Start of Data provided

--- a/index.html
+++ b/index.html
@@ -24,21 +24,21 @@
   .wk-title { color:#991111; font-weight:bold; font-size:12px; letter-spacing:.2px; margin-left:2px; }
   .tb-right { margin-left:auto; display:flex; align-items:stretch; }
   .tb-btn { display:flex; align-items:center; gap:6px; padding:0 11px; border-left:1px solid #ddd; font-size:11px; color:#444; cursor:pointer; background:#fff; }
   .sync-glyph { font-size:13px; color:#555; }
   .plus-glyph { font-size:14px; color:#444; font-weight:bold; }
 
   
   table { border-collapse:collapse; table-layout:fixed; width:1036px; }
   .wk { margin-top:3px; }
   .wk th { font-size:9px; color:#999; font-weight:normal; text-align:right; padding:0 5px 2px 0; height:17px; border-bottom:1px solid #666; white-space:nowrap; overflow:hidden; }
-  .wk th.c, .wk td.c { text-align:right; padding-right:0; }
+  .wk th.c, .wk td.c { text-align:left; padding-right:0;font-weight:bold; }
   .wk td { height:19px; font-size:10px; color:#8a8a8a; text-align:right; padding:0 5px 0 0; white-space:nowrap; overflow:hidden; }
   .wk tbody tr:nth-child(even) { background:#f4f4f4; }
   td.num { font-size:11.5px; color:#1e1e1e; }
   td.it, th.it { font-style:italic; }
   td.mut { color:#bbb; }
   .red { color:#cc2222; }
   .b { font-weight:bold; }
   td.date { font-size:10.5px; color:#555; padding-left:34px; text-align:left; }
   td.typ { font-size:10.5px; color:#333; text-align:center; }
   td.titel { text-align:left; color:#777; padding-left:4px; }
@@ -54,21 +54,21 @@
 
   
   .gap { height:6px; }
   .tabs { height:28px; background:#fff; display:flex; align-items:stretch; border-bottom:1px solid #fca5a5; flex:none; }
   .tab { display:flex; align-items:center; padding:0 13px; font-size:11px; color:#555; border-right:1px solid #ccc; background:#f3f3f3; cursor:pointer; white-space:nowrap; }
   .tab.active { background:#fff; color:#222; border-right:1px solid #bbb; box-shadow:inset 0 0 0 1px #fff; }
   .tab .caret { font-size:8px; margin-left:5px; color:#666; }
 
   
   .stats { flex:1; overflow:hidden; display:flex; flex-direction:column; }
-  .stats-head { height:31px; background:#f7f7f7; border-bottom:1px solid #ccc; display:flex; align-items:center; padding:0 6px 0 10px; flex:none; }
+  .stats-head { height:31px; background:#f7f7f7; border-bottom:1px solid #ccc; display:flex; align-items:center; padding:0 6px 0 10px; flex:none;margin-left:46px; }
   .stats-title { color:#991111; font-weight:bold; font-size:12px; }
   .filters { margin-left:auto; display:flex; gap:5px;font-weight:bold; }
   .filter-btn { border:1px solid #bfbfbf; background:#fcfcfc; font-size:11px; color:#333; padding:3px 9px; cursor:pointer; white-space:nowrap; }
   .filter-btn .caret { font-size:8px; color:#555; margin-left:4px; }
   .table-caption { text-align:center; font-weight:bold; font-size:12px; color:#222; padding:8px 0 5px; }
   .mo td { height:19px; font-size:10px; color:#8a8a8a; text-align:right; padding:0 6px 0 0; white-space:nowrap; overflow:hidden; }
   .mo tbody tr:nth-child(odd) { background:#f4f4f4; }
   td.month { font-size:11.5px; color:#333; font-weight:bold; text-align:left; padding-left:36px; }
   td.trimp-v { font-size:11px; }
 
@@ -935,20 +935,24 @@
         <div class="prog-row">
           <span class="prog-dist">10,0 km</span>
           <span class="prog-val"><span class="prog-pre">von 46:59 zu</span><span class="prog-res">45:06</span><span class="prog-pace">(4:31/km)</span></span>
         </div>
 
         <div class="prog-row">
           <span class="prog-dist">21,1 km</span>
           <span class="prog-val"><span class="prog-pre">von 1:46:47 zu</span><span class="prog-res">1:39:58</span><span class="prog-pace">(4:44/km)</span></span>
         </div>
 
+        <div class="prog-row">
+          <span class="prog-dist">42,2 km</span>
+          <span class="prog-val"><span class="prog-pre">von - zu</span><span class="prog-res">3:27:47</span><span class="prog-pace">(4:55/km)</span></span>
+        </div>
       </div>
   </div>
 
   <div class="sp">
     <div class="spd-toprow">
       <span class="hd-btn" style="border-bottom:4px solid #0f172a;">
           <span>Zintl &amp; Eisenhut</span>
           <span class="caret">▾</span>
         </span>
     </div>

End of Data provided
Start of Data provided

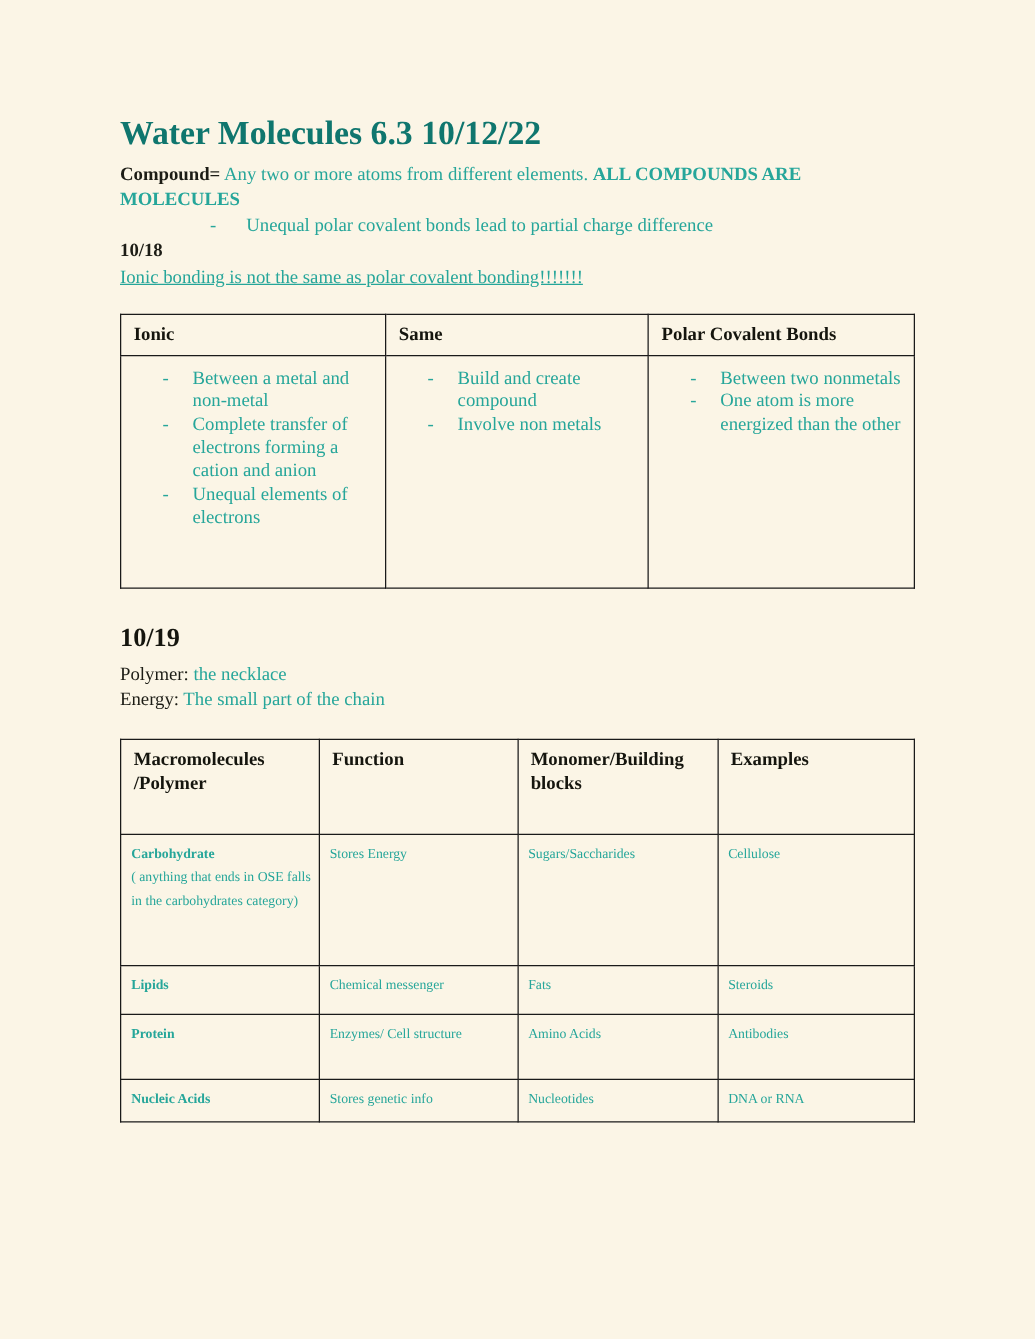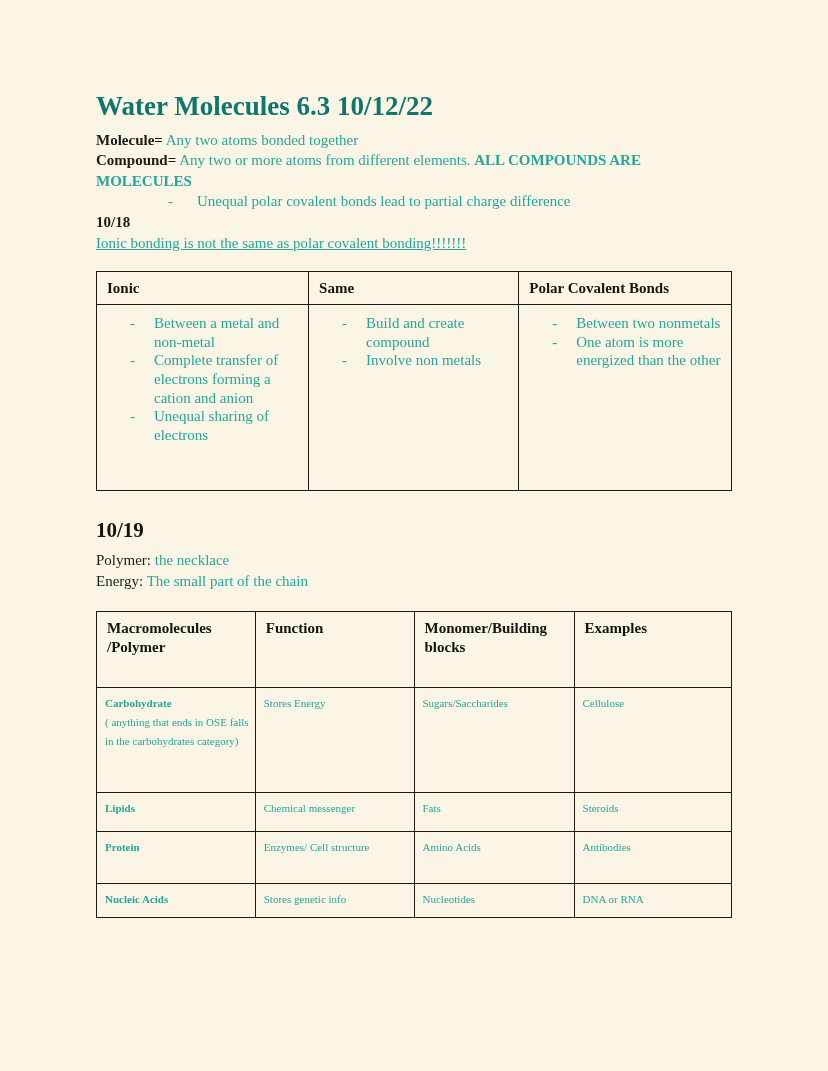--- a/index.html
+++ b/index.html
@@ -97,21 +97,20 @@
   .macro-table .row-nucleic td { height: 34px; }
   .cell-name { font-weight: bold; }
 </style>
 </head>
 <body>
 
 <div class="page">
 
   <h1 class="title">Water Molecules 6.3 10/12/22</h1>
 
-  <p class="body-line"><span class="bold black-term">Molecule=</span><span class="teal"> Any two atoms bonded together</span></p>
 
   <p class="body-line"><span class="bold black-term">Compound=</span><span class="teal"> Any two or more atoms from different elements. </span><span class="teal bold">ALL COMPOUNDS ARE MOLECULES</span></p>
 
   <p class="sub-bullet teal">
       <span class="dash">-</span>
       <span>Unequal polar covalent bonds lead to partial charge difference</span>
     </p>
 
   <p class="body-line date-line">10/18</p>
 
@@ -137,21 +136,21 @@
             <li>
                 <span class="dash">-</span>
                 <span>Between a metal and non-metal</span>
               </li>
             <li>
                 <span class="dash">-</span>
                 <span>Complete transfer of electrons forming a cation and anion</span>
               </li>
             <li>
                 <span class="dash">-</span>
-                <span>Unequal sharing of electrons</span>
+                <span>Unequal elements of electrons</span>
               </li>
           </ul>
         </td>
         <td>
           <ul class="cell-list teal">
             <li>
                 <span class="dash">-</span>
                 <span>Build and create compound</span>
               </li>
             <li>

End of Data provided
Start of Data provided

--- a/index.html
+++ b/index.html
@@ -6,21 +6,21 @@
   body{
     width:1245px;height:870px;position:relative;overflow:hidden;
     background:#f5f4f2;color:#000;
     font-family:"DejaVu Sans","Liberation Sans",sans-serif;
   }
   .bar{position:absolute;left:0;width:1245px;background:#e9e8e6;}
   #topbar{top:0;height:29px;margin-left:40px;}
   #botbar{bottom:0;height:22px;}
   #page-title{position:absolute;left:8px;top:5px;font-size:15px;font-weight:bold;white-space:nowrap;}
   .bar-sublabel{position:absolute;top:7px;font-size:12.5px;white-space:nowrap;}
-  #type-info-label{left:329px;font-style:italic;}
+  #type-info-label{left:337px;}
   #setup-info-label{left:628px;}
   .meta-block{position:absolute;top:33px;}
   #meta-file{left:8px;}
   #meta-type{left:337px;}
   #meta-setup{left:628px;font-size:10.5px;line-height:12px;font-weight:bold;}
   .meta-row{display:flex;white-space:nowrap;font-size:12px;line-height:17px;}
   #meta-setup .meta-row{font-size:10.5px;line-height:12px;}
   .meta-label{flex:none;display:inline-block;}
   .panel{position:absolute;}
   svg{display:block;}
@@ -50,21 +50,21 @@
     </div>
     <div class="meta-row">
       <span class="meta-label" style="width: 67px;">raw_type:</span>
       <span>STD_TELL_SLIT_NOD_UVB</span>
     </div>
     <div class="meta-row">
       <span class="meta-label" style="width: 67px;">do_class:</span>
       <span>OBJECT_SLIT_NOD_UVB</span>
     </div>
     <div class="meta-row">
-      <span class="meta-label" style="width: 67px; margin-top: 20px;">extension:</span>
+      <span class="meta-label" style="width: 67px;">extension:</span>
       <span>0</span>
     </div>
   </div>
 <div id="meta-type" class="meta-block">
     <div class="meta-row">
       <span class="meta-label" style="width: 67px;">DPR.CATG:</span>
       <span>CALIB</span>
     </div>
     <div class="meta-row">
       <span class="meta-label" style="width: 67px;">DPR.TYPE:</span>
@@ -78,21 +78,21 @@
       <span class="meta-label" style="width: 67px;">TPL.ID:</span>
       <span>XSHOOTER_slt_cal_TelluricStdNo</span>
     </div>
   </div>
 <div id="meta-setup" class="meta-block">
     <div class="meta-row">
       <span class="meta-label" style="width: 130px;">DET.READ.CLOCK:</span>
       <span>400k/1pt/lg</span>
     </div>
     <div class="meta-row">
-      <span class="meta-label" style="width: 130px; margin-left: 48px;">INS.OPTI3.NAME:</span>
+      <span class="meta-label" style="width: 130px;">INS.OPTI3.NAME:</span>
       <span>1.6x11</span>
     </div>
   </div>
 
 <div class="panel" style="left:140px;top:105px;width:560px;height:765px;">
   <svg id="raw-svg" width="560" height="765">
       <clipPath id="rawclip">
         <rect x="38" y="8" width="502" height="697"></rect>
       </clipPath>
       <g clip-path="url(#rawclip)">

End of Data provided

Exercise prompt >> The lines holding the string "auto" are what is needed from the material above.

Reply >>
   .tb-right { margin-left:auto; display:flex; align-items:stretch; }
   .filters { margin-left:auto; display:flex; gap:5px;font-weight:bold; }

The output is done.